Failing to discharge the obligations that do apply, however, can lead to severe penalties. The U.S. government has arrested and charged individuals for AML violations in the virtual currency space and has fined one virtual currency business more than $100 million for its failure to comply with applicable AML rules. AML officials, including Secretary Mnuchin and others, have made clear that AML enforcement in the virtual currency industry is a U.S. government priority.

Money Laundering, the Bank Secrecy Act, and Money Services Businesses

The term "money laundering" is formally defined by several complex provisions in the U.S. criminal code, particularly 18 U.S.C. Sections 1956 and 1957. The term is used more casually to mean conducting transactions to conceal the criminal origins of money, i.e., to conduct transactions with "dirty" (criminally derived) money so that it appears "clean."

In addition to the criminal prohibition, there are many AML regulations that apply primarily to "financial institutions." The AML regulations generally require pro-active measures to ensure that financial institutions are not used for money laundering.

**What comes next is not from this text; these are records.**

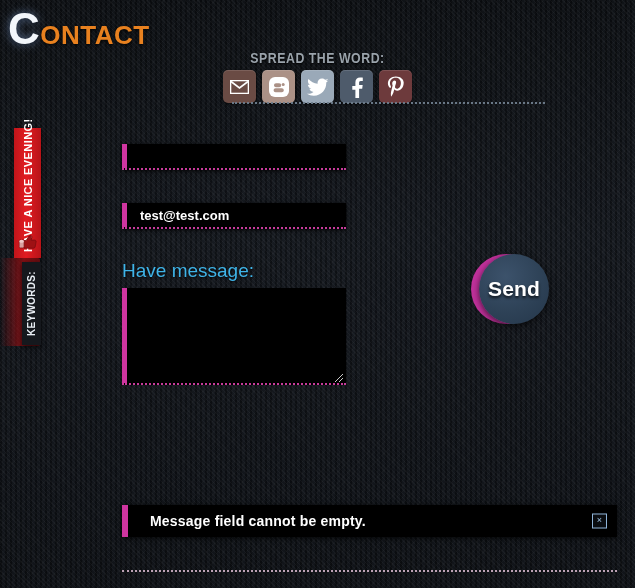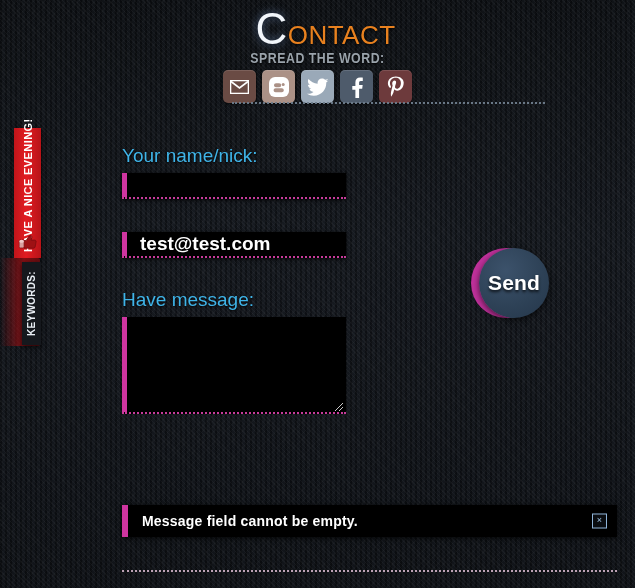--- a/index.html
+++ b/index.html
@@ -23,10 +23,9 @@
 
   
   .title{
-    position:absolute;left:16px;right:0;top:8px;
-    text-align:center;
+    position:absolute;left:8px;right:0;top:8px;
     font-family:"Liberation Sans", sans-serif;
-    font-size:37px;font-weight:400;letter-spacing:0.5px;
+    font-size:37px;font-weight:700;letter-spacing:0.5px;
     line-height:42px;
     color:#e8811f;
     text-shadow:0 1px 3px rgba(0,0,0,.9);

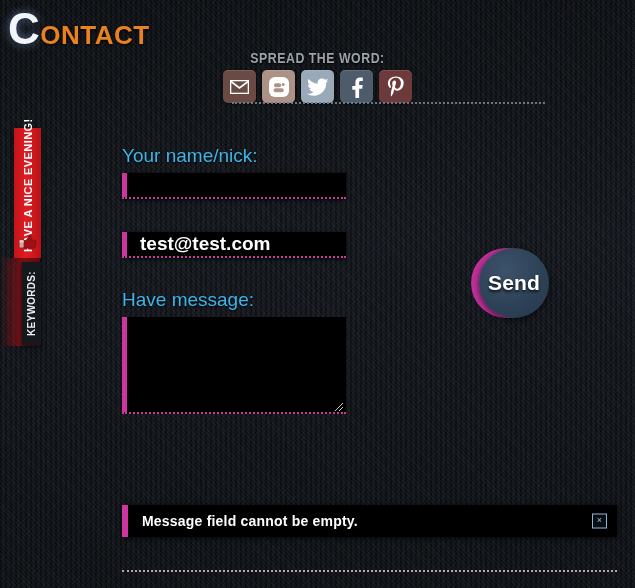--- a/index.html
+++ b/index.html
@@ -266,7 +266,6 @@
 
   <div class="form">
 
-    <div class="fld-label">Your name/nick:</div>
     <div class="inp-wrap">
       <span class="inp-bar"></span>
       <input class="inp" type="text" value="" style="">

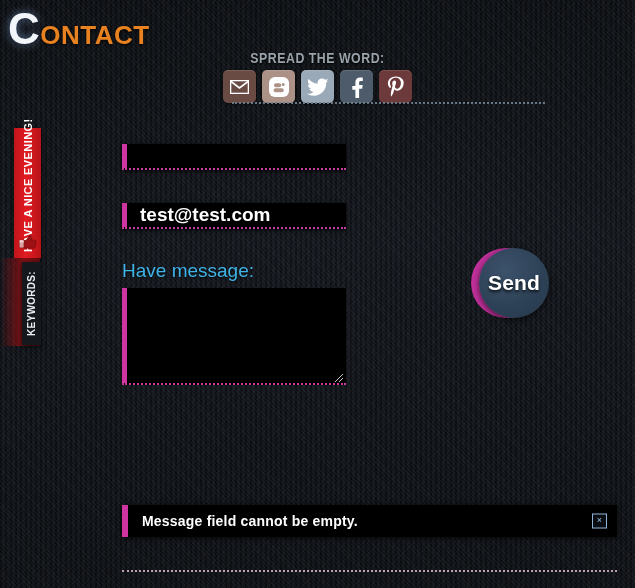--- a/index.html
+++ b/index.html
@@ -135,7 +135,7 @@
     display:block;width:100%;height:24px;box-sizing:border-box;
     background:transparent;border:0;outline:none;
     padding:0 8px 0 18px;
-    color:#ffffff;font-size:19px;font-weight:bold;
+    color:#ffffff;font-size:13px;font-weight:bold;
     font-family:"Liberation Sans", sans-serif;
   }
   .ta-wrap{position:relative;width:224px;background:#000000;border-bottom:2px dotted #c73b9a;}

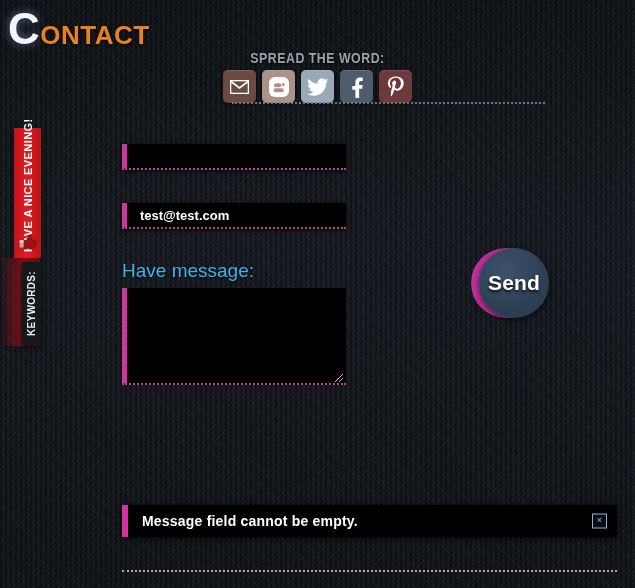--- a/index.html
+++ b/index.html
@@ -156,7 +156,7 @@
 
   
   .send{
-    position:absolute;left:471px;top:248px;width:78px;height:70px;
+    position:absolute;left:471px;top:254px;width:78px;height:70px;
     cursor:pointer;
   }
   .send .ring{

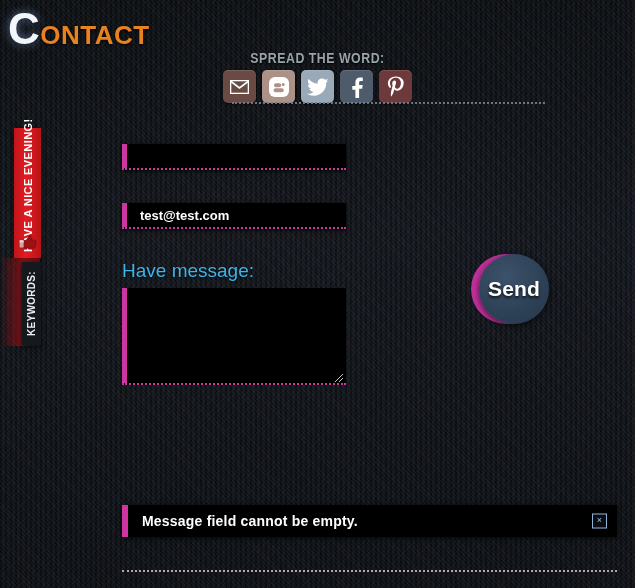--- a/index.html
+++ b/index.html
@@ -182,7 +182,7 @@
   }
   .err .bar{position:absolute;left:0;top:0;bottom:0;width:6px;background:#cf35a0;}
   .err .msg{
-    margin-left:20px;color:#ffffff;font-size:14px;font-weight:bold;
+    margin-left:28px;color:#ffffff;font-size:14px;font-weight:bold;
     letter-spacing:.2px;
   }
   .err .close{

The Bank Secrecy Act (BSA) is the primary federal statute that imposes AML obligations on financial institutions.2 Acting under the BSA, the U.S. Treasury Department's primary AML arm, the Financial Crimes Enforcement Network (FinCEN), issues and enforces AML regulations, often in conjunction with other agencies.

There are many categories of financial institutions for which AML obligations are prescribed by the BSA and its implementing regulations. These include banks, securities brokers and dealers, mutual funds, and other businesses that fit a common understanding of the term "financial institution." There are many other types of businesses, however, that might not commonly be perceived as financial institutions but may be classified as such under the BSA. These include card clubs, casinos, and MSBs.

The MSB category applies to anyone doing business "wholly or in substantial part" in the U.S. that falls within one or more subcategories, notably including a "money transmitter."3 Helpfully, FinCEN has clarified that certain other MSB subcategories, such as "dealer in foreign exchange" and providers and sellers of "prepaid access" generally do not cover virtual currency businesses because both of these other subcategories are concerned exclusively with real currencies, not virtual currencies.4 In addition, the MSB definition states that a person who is registered with the SEC or CFTC (or analogous foreign financial agency) is not an MSB.

"Money Transmitter" Definition and Other Key MSB Provisions

The most likely reason that a virtual currency business would be categorized as an MSB, and therefore subject to AML rules, is that the business acts as a "money transmitter."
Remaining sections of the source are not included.